Die sogenannten “alten” 10-Euro-Scheine der ersten Serie sind nach wie vor ein vollwertiges und sicheres Zahlungsmittel im gesamten Euroraum. Sie müssen sich keine Sorgen machen, wenn Sie einen solchen Schein erhalten oder noch besitzen. Er behält seinen vollen Wert und muss von Händlern akzeptiert werden.

Die Einführung der moderneren Europa-Serie dient lediglich dazu, die Fälschungssicherheit auf dem neuesten Stand der Technik zu halten. Während die alten Scheine allmählich aus dem Verkehr gezogen werden, können Sie sie jederzeit und unbegrenzt bei den Nationalen Zentralbanken (wie der Deutschen Bundesbank) gegen neue Scheine umtauschen.

Sie sind nun bestens informiert über die Geschichte, die Merkmale und den Status der 10-Euro-Banknoten der ersten Serie. Also, keine Panik, wenn ein roter Schein ohne Smaragd-Zahl in Ihrem Portemonnaie auftaucht – er ist genauso 10 Euro wert wie sein neuerer Bruder.

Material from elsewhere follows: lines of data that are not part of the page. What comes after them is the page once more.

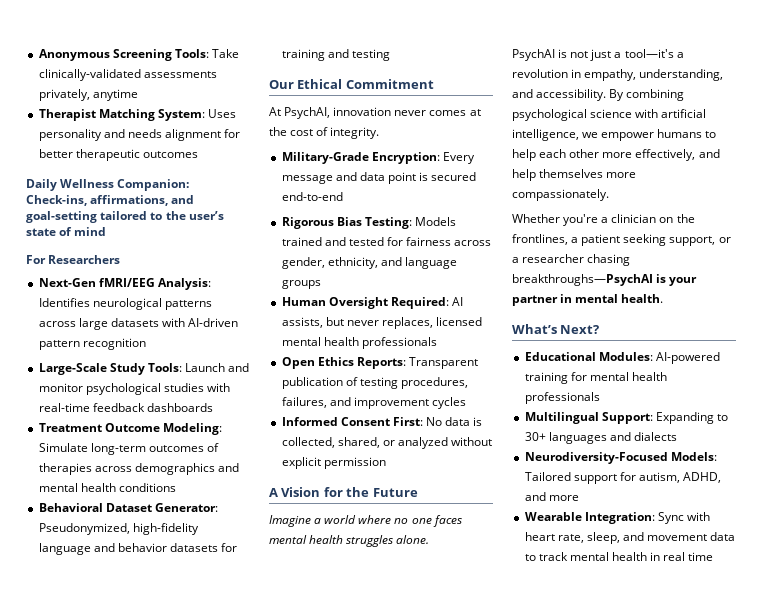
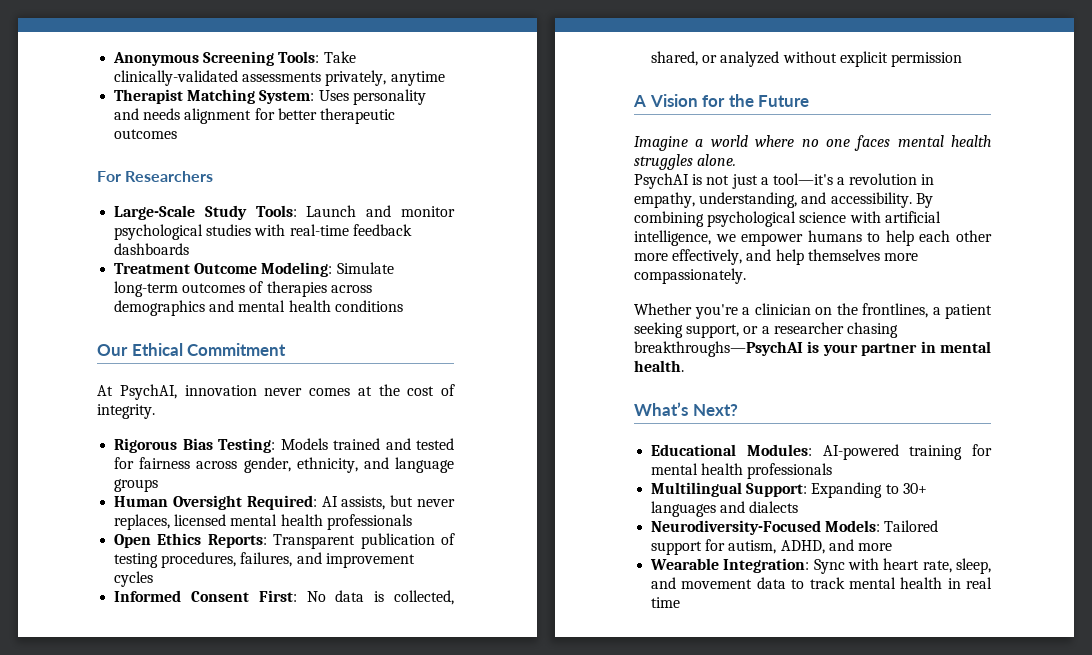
- Daily Wellness Companion: Check-ins, affirmations, and goal-setting tailored to the user’s state of mind
  For Researchers
- Next-Gen fMRI/EEG Analysis: Identifies neurological patterns across large datasets with AI-driven pattern recognition
- Behavioral Dataset Generator: Pseudonymized, high-fidelity language and behavior datasets for training and testing
- Military-Grade Encryption: Every message and data point is secured end-to-end

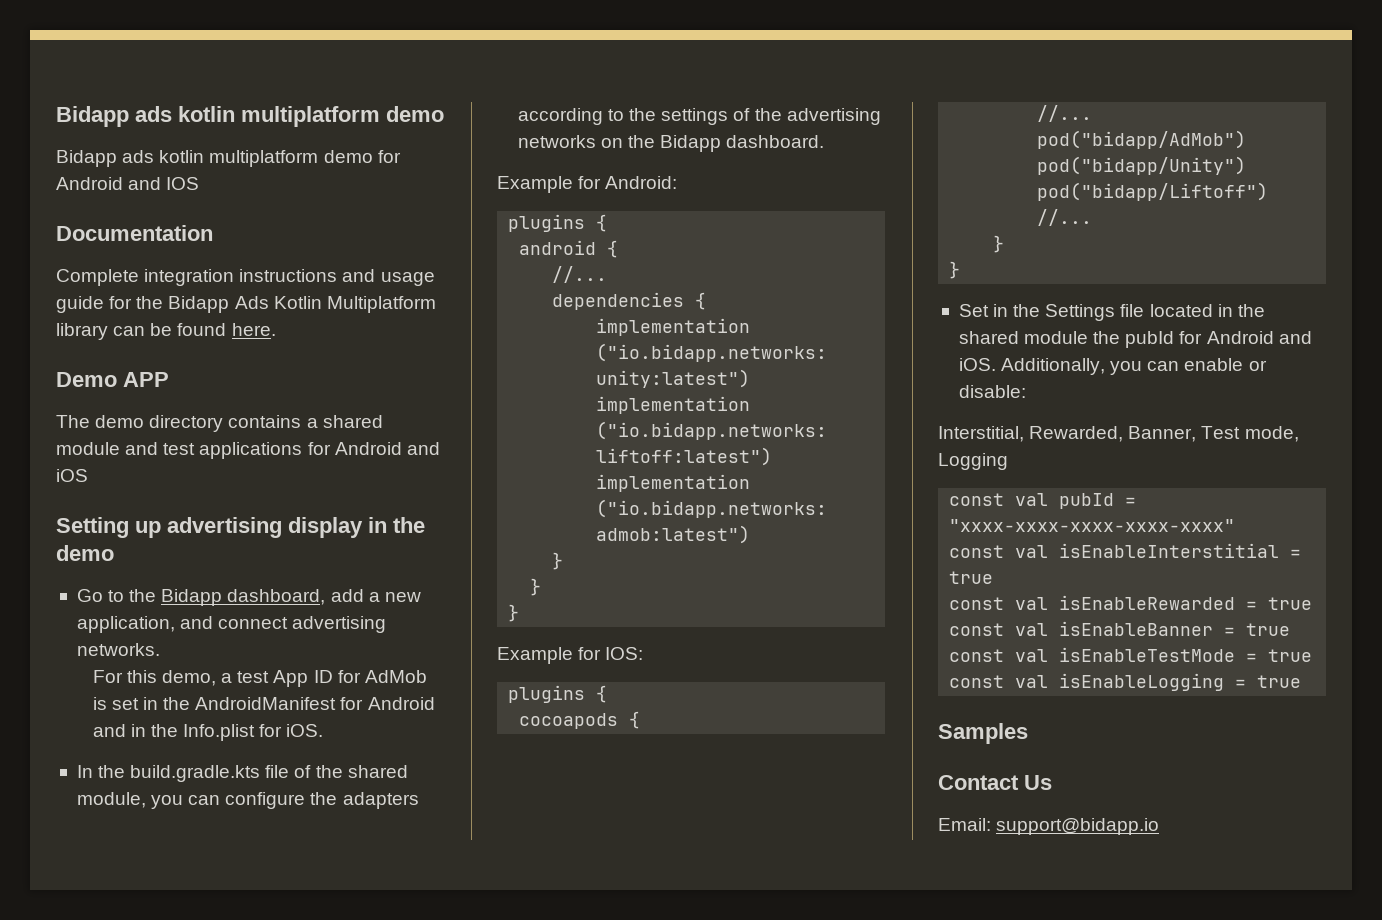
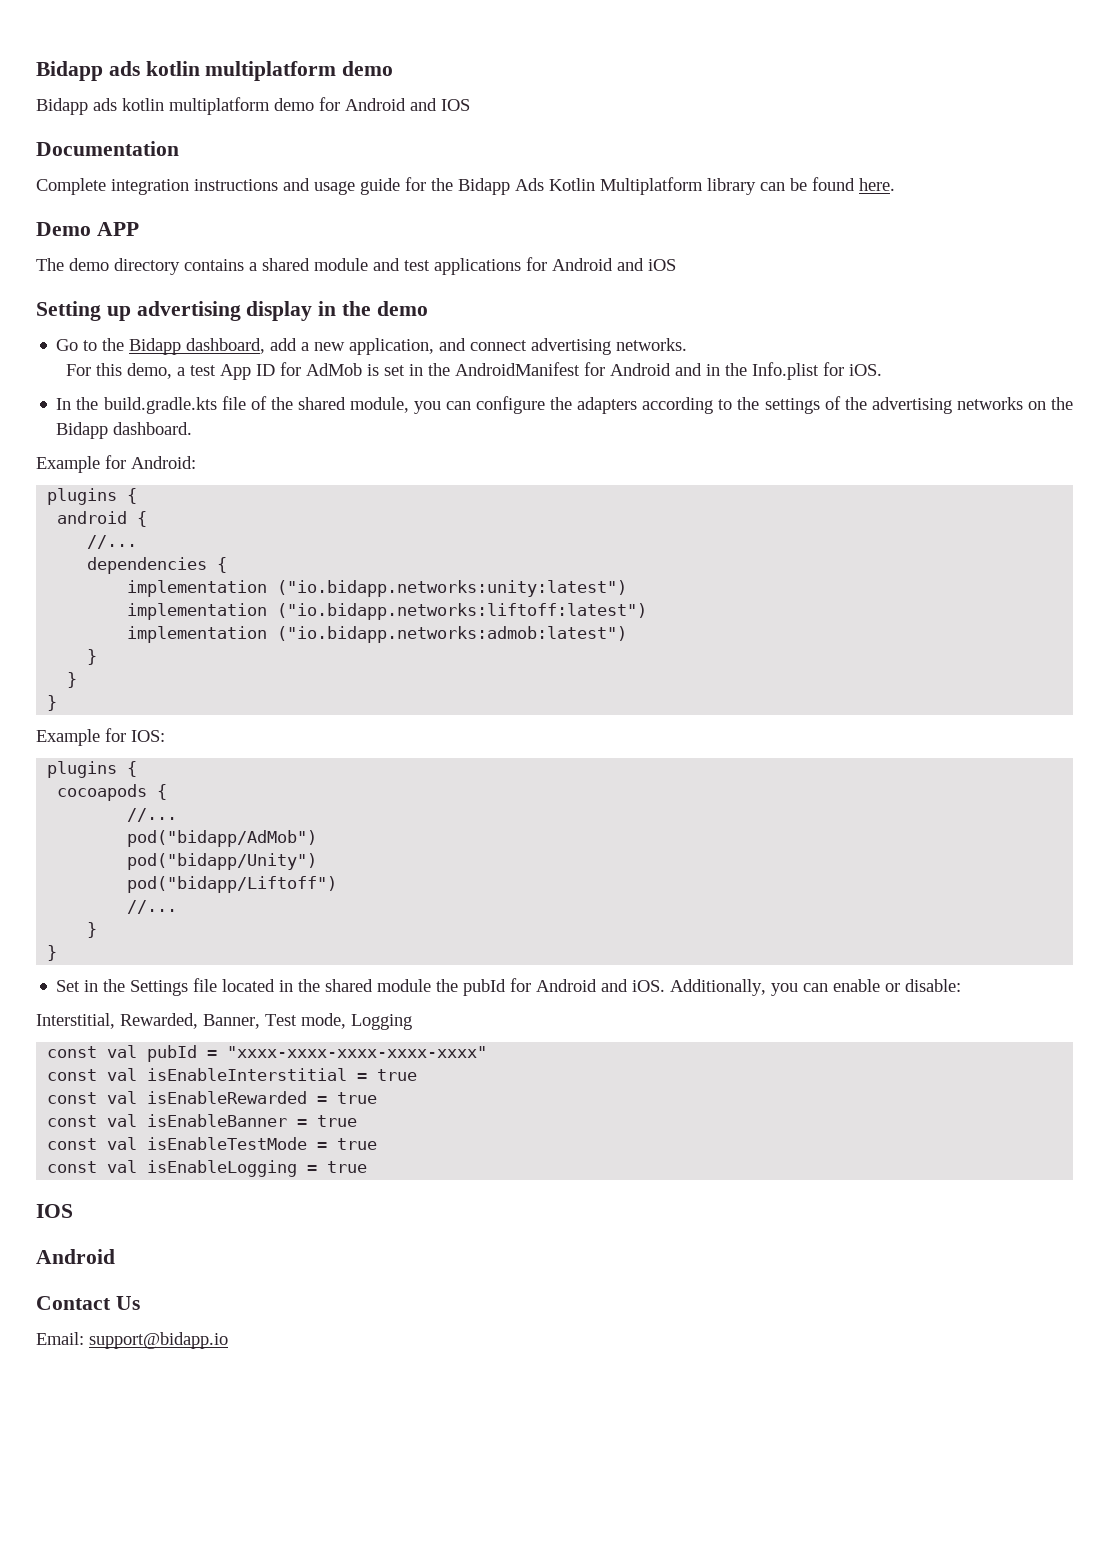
  const val isEnableLogging = true
- Samples
+ IOS
+ Android

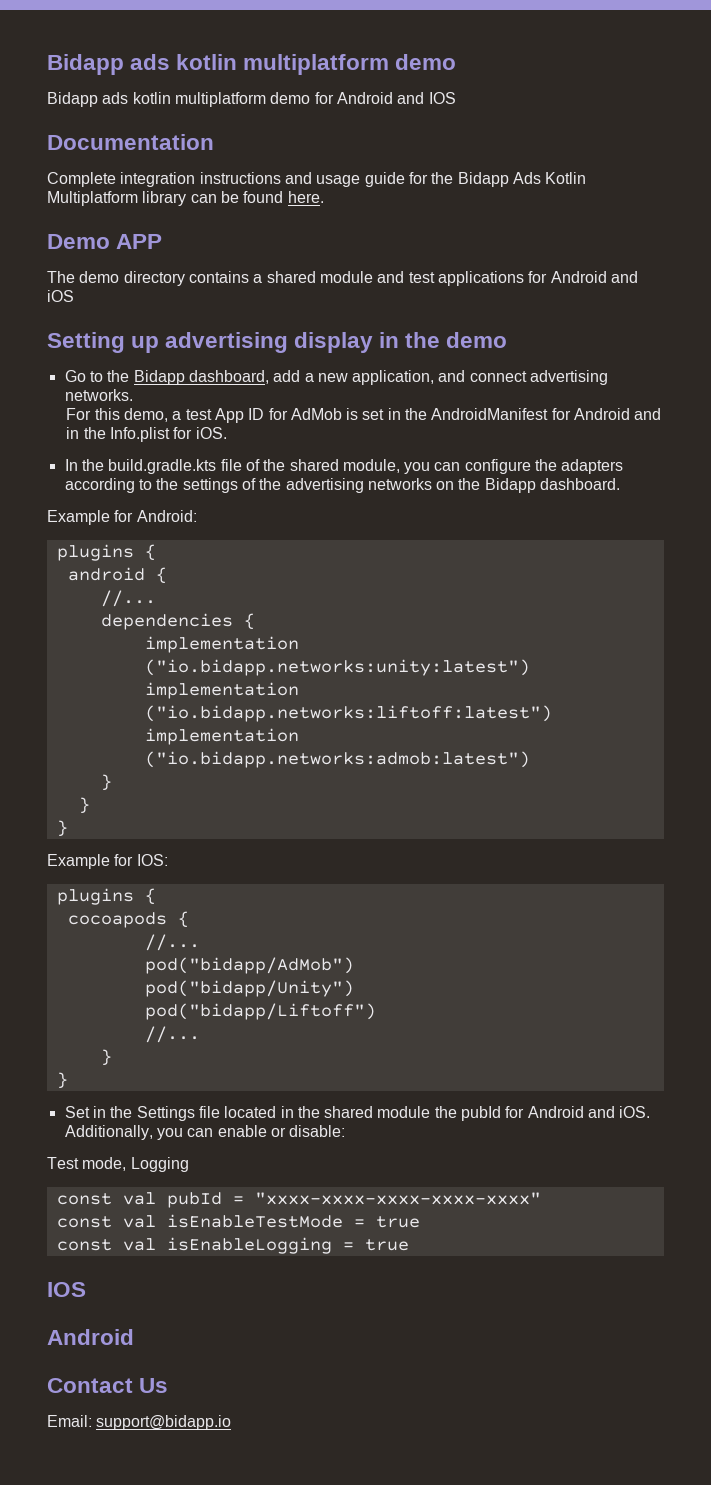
- Interstitial, Rewarded, Banner, Test mode, Logging
+ Test mode, Logging
- const val isEnableInterstitial = true
- const val isEnableRewarded = true
- const val isEnableBanner = true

Häufig gestellte Fragen (FAQs)

Hier sind einige häufig gestellte Fragen und die Antworten dazu, die sich aus dem Thema ergeben:

  • F: Sind alte 10-Euro-Scheine noch gültiges Zahlungsmittel? A: Ja, absolut und unbegrenzt. Sie sind weiterhin gesetzliches Zahlungsmittel im gesamten Euroraum.
  • F: Kann ich mit alten 10-Euro-Scheinen noch im Geschäft bezahlen? A: Ja. Händler sind grundsätzlich verpflichtet, alte Euro-Banknoten als Zahlungsmittel zu akzeptieren.
  • F: Wo kann ich alte 10-Euro-Scheine gegen neue umtauschen? A: Am sichersten und unbegrenzt bei jeder Filiale der Deutschen Bundesbank in Deutschland oder anderen Nationalen Zentralbanken im Euroraum. Auch viele Geschäftsbanken nehmen sie im Rahmen von Einzahlungen an.